### REQUIRED ACTION
Set every entry down again, unchanged, picture-free.

### INFORMATION PROVIDED
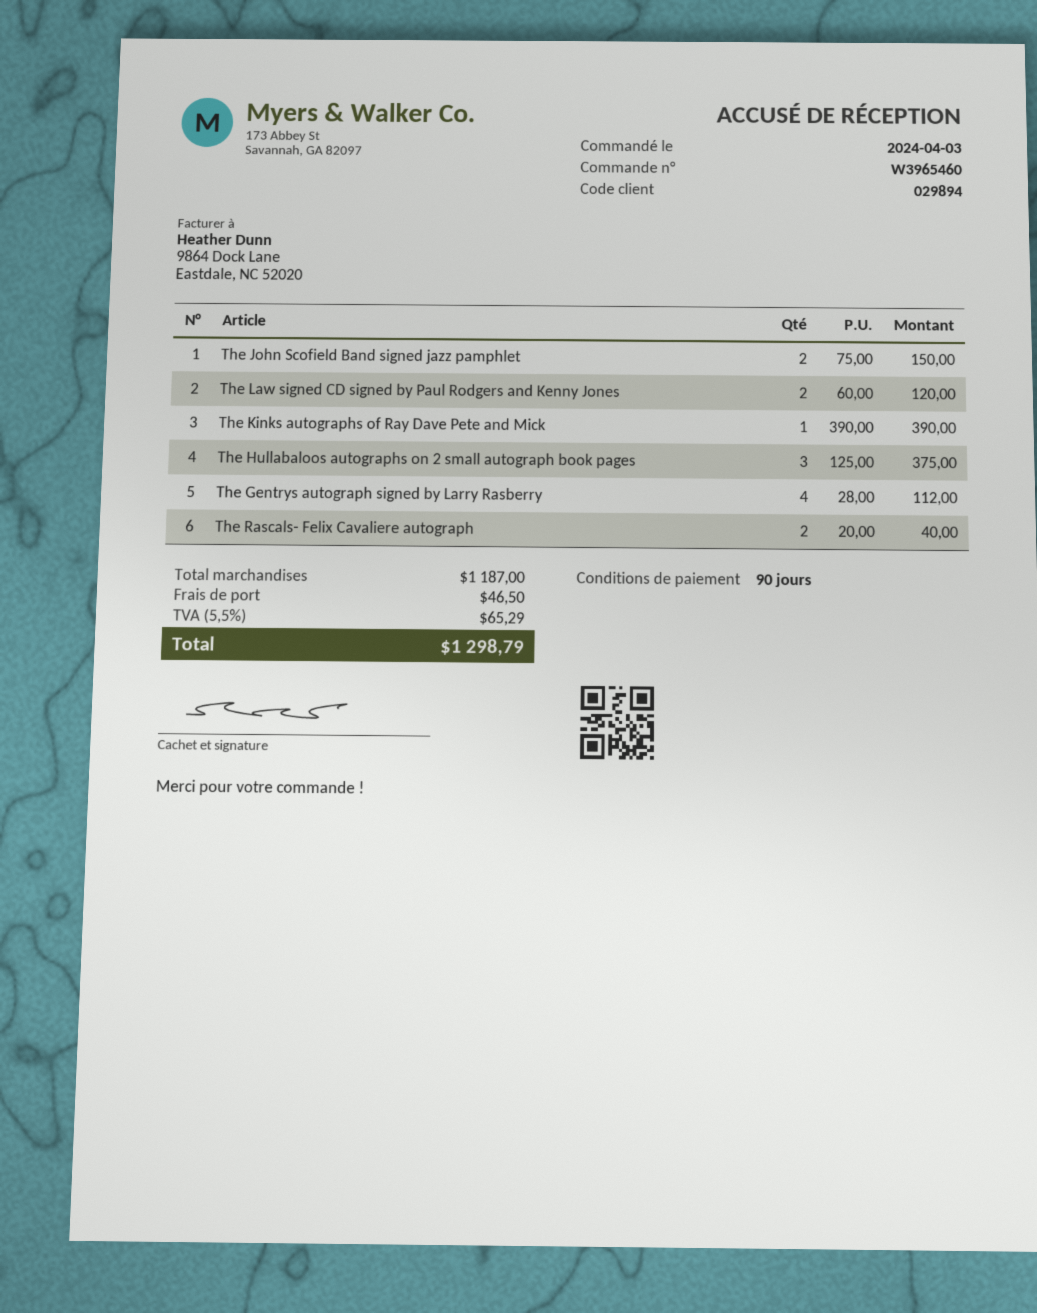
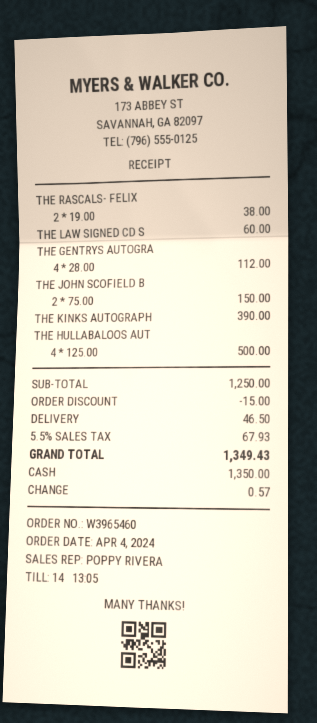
order date: 2024-04-03 -> 2024-04-04
The Law signed CD signed by Paul Rodgers and Kenny Jones: 2 x 60.00 = 120.00 -> 1 x 60.00 = 60.00
The Hullabaloos autographs on 2 small autograph book pages: 3 x 125.00 = 375.00 -> 4 x 125.00 = 500.00
The Rascals- Felix Cavaliere autograph: 2 x 20.00 = 40.00 -> 2 x 19.00 = 38.00
subtotal: 1187.00 -> 1250.00
discount: none -> 15.00
tax: 5.5% = 65.29 -> 5.5% = 67.93
total: 1298.79 -> 1349.43

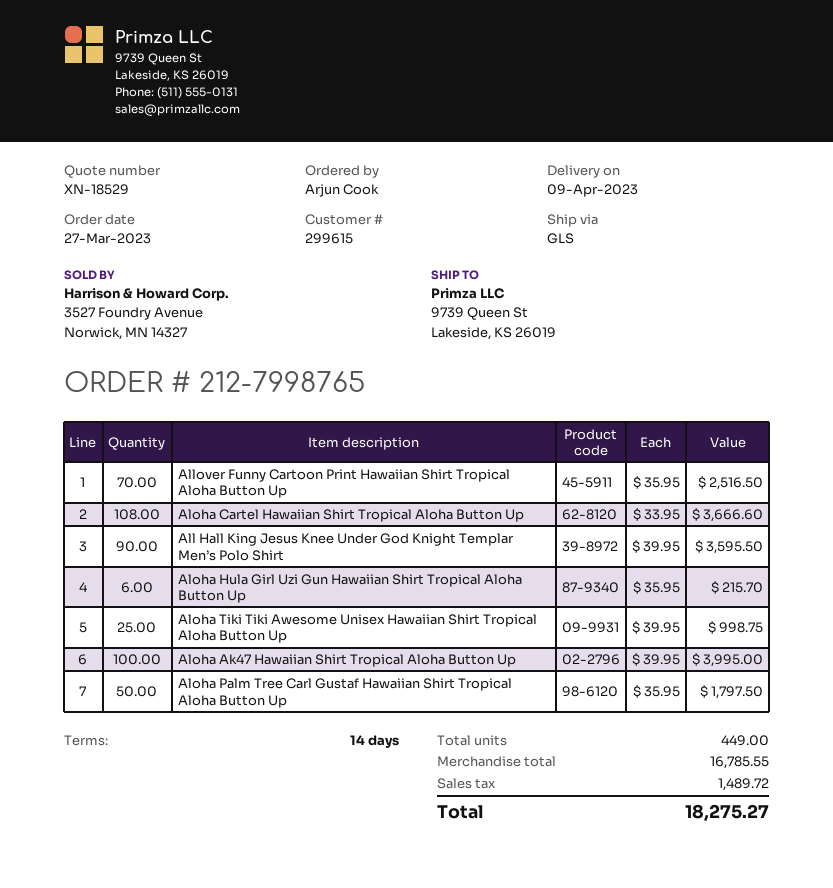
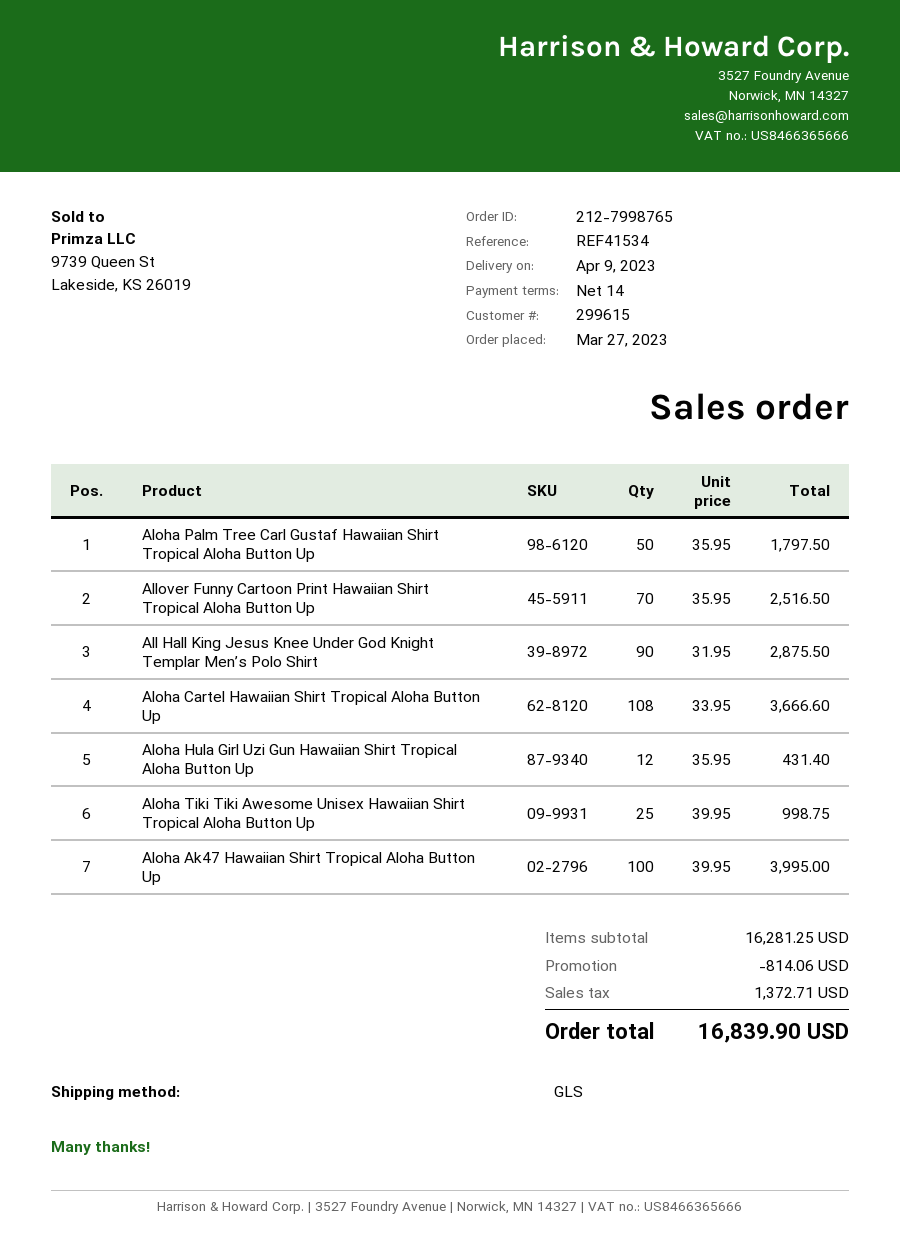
All Hall King Jesus Knee Under God Knight Templar Men’s Polo Shirt: 90 x 39.95 = 3595.50 -> 90 x 31.95 = 2875.50
Aloha Hula Girl Uzi Gun Hawaiian Shirt Tropical Aloha Button Up: 6 x 35.95 = 215.70 -> 12 x 35.95 = 431.40
subtotal: 16785.55 -> 16281.25
discount: none -> 814.06
tax: 1489.72 -> 1372.71
total: 18275.27 -> 16839.90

### YOUR SOLUTION
order date: 2024-04-03 -> 2024-04-04
The Law signed CD signed by Paul Rodgers and Kenny Jones: 2 x 60.00 = 120.00 -> 1 x 60.00 = 60.00
The Hullabaloos autographs on 2 small autograph book pages: 3 x 125.00 = 375.00 -> 4 x 125.00 = 500.00
The Rascals- Felix Cavaliere autograph: 2 x 20.00 = 40.00 -> 2 x 19.00 = 38.00
subtotal: 1187.00 -> 1250.00
discount: none -> 15.00
tax: 5.5% = 65.29 -> 5.5% = 67.93
total: 1298.79 -> 1349.43

All Hall King Jesus Knee Under God Knight Templar Men’s Polo Shirt: 90 x 39.95 = 3595.50 -> 90 x 31.95 = 2875.50
Aloha Hula Girl Uzi Gun Hawaiian Shirt Tropical Aloha Button Up: 6 x 35.95 = 215.70 -> 12 x 35.95 = 431.40
subtotal: 16785.55 -> 16281.25
discount: none -> 814.06
tax: 1489.72 -> 1372.71
total: 18275.27 -> 16839.90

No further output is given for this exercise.